ANNOUNCE: AtomSpace Frames

52 views

Skip to first unread message

Linas Vepstas

unread,

May 9, 2022, 6:32:45 PM5/9/22

to opencog

I'd like to announce completion of work on a new AtomSpace feature, called "Frames". The name is meant to recall the concept of a "stackframe" or a "Kripke frame": each frame is a changeset, a delta, of all changes to the AtomSpace, sitting atop of a stack (or DAG) of AtomSpace changesets underneath. (So, much like git changesets, each layered on the last, and git branches, offering different merged histories of changes, with the ability to explore each changeset, individually.).

Why is this useful? Let me provide two answers: some hand-wavey general theoretical examples, and then the actual practical problem that was faced, and needed a practical solution.
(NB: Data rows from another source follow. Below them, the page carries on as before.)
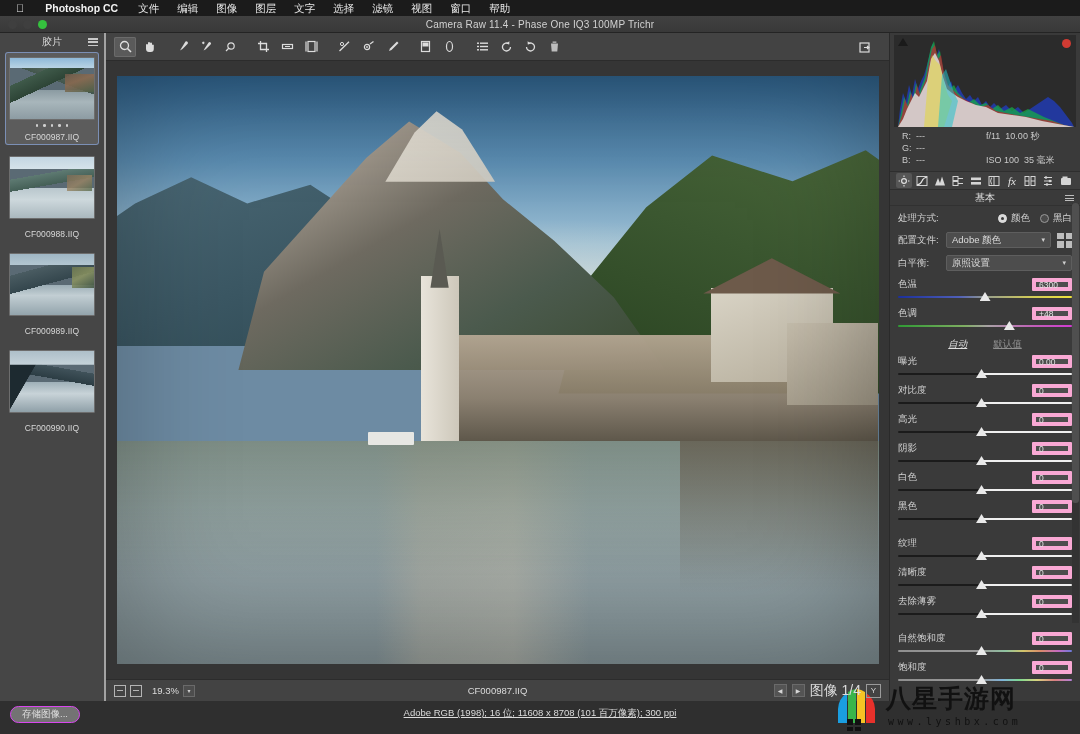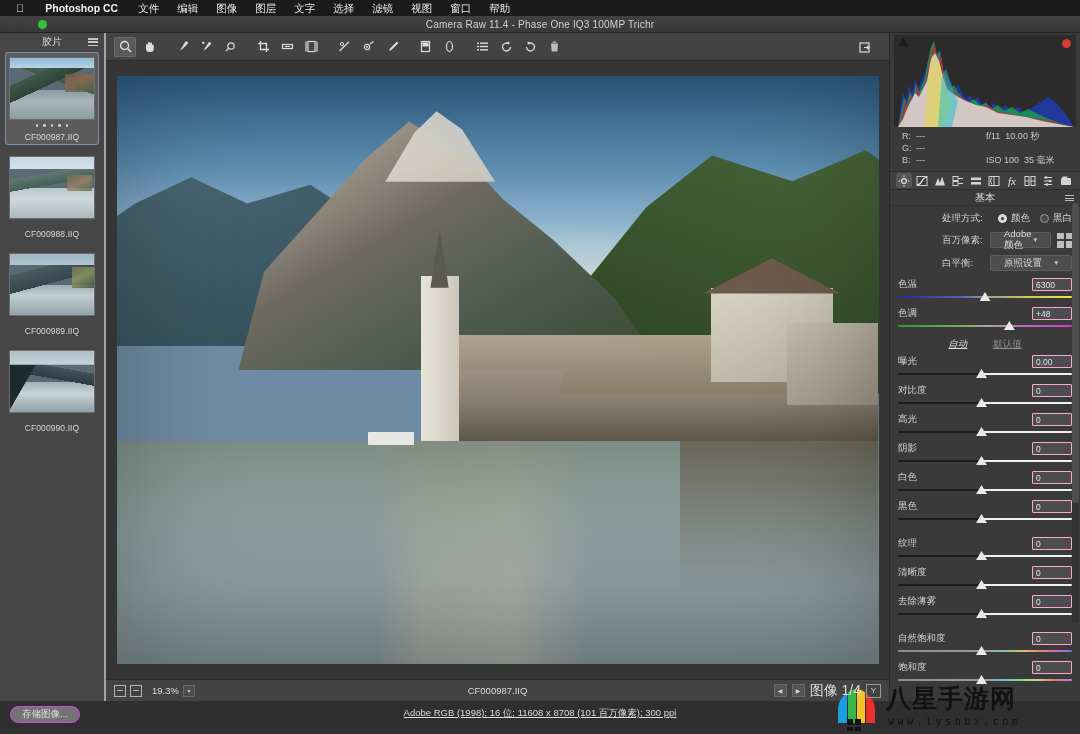"处理方式:" .row-label { margin-left: 44px -> none }
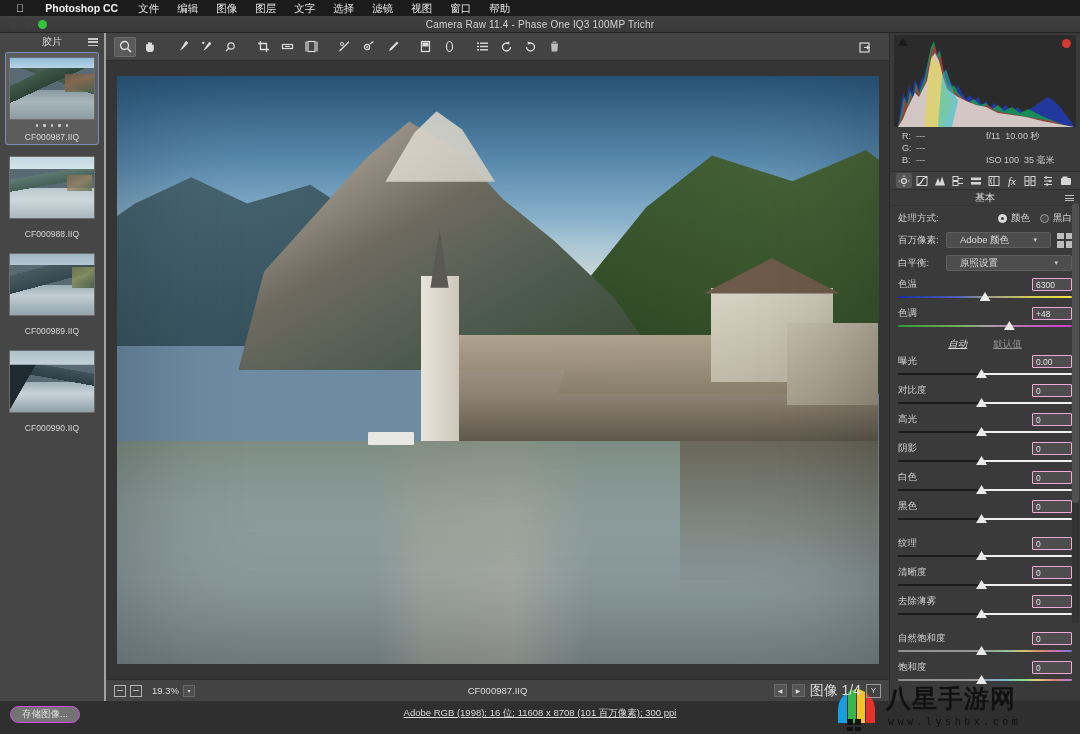"百万像素:" span.row-label { text: 百万像素 -> 配置文件 }
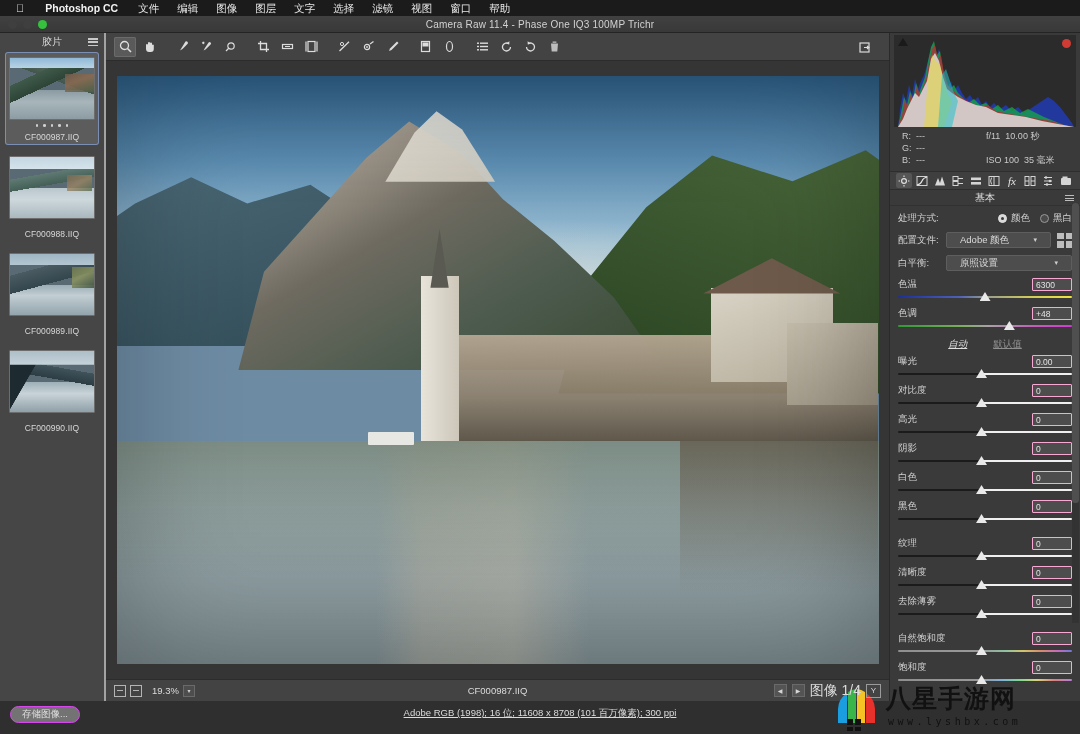"Adobe 颜色" .select { padding: 0 13px -> 0 5px }
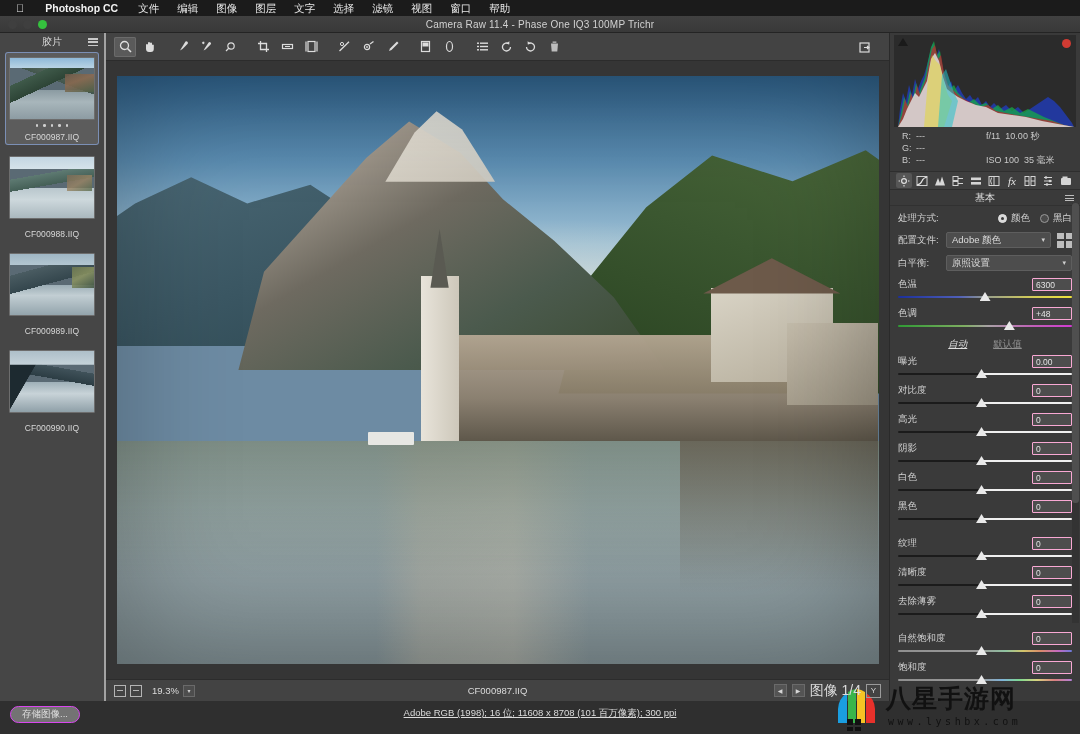"6300" .val-box { border: 1px solid #f9a8d4 -> 4px solid #f9a8d4 }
In logic, in theorem-proving, in logical inference and reasoning, one has a set of steps one goes through, to reach a particular conclusion. One starts with some initial set of assumptions (stored in the base AtomSpace, for example) and then applies a set of inference rules, one after the other, to reach a conclusion. At each step, one can apply different inferences, leading to different conclusions: there is a natural branching structure. Some branches converge, others do not. AtomSpace frames allow you to take snapshots, and store them as you move along, and then revisit earlier snapshots, as needed. Different branches can be compared.

Another example is context-based knowledge. Consider the graph of all knowledge in some situation: say, the set of things that are true, when one is indoors. How does this change when one is in a forest? Things that are true in one situation can become false in another; things that seem probable and certain in one case may not be in another. Each AtomSpace Frame provides a place to record that context-specific knowledge: a different set of Atoms, and different Values attached to each Atom.

What does this mean in practice? Well, the AtomSpace has long supported the idea of stacks of AtomSpaces, one on top another. These are used very heavily in the graph query engine, to hold temporary results and temporary inferences. These temporary spaces are also used in the URE/PLN and in the pattern miner. They worked fine, but were perhaps less than complete and industrial-strength. No one created stacks or DAGs that were thousands of spaces deep, with Atoms being added and removed at each stage, while still having an easy-to-traverse graph at the end of it all. Well, now there is. Most importantly of all, the RocksDB storage backend full supports the save/restore of these DAGs, with a very simple, easy-to-use API, that behaves exactly how you'd expect it to, as you move from space to space. A half-dozen new unit tests to make sure it all works, bug-free.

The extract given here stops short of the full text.